LightOnOcr is a compact, end-to-end vision–language model for Optical Character Recognition (OCR) and document understanding. It achieves state-of-the-art accuracy in its weight class while being several times faster and cheaper than larger general-purpose VLMs.

📝 Read the full blog post | 📓 Finetuning notebook

Model Overview

LightOnOcr combines a Vision Transformer encoder (Pixtral-based) with a lightweight text decoder (Qwen3-based) distilled from high-quality open VLMs.
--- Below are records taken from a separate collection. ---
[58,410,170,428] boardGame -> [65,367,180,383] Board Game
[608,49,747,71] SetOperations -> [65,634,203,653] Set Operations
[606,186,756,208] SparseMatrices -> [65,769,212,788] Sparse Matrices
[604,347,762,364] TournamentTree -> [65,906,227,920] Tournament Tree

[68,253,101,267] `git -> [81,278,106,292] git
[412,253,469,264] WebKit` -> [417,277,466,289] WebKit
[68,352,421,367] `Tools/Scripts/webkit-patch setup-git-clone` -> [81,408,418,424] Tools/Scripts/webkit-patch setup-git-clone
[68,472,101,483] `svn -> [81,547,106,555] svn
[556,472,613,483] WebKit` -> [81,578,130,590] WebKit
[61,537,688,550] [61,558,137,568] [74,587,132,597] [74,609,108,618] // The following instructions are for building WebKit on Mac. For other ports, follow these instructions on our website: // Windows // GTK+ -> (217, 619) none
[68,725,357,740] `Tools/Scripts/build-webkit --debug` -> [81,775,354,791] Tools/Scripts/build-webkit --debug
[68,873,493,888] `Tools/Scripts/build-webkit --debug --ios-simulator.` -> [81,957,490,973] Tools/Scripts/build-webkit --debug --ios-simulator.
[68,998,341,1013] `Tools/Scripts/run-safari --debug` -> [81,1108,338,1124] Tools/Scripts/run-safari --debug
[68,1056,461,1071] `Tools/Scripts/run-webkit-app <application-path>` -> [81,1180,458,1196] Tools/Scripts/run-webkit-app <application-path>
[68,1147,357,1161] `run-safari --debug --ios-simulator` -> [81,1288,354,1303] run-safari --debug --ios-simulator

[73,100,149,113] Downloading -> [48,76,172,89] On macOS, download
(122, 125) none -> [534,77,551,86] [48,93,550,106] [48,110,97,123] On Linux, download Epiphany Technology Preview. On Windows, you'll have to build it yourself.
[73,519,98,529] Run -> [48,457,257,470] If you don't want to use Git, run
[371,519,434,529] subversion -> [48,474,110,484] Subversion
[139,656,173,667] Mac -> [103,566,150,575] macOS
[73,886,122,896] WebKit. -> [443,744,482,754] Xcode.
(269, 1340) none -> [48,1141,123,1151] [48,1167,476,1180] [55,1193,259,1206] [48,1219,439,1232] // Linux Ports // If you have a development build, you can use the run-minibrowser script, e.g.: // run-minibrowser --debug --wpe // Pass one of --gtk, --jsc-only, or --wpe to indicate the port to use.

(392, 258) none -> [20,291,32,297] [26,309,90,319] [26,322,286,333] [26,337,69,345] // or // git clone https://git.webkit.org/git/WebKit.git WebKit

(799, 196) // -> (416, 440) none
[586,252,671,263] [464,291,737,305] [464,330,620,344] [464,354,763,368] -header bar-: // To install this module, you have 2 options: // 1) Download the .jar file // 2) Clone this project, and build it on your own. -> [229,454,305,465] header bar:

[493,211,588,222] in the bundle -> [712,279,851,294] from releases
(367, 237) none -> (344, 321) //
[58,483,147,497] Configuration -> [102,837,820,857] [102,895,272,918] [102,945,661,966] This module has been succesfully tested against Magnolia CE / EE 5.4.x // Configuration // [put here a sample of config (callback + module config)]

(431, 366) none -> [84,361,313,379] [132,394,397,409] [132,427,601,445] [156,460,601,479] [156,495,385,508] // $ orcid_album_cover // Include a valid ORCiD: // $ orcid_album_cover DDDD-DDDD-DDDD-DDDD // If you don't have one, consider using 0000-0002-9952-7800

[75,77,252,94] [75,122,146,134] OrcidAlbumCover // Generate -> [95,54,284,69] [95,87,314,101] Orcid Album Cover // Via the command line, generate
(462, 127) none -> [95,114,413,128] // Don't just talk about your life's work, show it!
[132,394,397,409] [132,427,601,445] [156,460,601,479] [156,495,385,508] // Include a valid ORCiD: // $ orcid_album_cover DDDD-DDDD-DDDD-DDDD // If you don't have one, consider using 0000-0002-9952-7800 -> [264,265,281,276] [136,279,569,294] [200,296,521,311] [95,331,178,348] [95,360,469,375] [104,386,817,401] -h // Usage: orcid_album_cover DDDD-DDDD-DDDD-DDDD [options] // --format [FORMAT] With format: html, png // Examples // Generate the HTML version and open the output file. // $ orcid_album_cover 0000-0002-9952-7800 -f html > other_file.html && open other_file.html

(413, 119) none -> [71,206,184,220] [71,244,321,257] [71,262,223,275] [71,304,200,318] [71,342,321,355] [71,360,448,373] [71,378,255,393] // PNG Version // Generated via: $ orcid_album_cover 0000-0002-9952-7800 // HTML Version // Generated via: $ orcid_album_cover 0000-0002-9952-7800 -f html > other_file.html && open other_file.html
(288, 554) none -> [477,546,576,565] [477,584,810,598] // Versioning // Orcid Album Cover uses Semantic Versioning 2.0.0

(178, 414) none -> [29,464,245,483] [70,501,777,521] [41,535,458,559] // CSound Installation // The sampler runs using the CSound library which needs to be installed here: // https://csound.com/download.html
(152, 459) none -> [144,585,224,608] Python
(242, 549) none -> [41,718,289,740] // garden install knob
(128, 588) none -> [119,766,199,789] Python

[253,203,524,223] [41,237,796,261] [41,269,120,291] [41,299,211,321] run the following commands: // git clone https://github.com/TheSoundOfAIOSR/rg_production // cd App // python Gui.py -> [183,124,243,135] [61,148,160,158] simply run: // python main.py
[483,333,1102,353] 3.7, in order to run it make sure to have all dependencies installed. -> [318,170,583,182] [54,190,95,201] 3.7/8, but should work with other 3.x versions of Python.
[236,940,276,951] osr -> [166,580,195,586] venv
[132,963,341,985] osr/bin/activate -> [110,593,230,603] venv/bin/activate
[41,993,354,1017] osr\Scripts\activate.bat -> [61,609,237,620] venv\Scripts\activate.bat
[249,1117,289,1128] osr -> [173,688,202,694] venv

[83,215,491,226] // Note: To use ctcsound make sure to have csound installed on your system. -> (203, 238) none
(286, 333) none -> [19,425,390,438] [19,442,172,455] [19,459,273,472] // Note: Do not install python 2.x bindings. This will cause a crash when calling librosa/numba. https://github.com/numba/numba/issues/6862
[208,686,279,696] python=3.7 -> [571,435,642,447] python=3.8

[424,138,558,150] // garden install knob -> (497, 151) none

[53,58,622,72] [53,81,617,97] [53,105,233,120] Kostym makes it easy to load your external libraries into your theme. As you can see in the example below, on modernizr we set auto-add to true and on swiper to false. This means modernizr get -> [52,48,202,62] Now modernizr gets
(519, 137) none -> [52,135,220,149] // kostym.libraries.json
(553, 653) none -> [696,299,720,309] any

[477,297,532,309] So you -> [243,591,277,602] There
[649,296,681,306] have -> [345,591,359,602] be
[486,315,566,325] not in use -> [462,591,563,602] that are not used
It is optimized for document parsing tasks, producing accurate, layout-aware text extraction from high-resolution pages.

Usage

python

from transformers import LightOnOcrForConditionalGeneration, LightOnOcrProcessor


model = LightOnOcrForConditionalGeneration.from_pretrained("lightonai/LightOnOCR-1B-1025", device_map="auto")
processor = LightOnOcrProcessor.from_pretrained("lightonai/LightOnOCR-1B-1025")

url = "https://huggingface.co/datasets/hf-internal-testing/fixtures_ocr/resolve/main/SROIE-receipt.jpeg"

conversation = [{"role": "user", "content": [{"type": "image", "url": url}]}]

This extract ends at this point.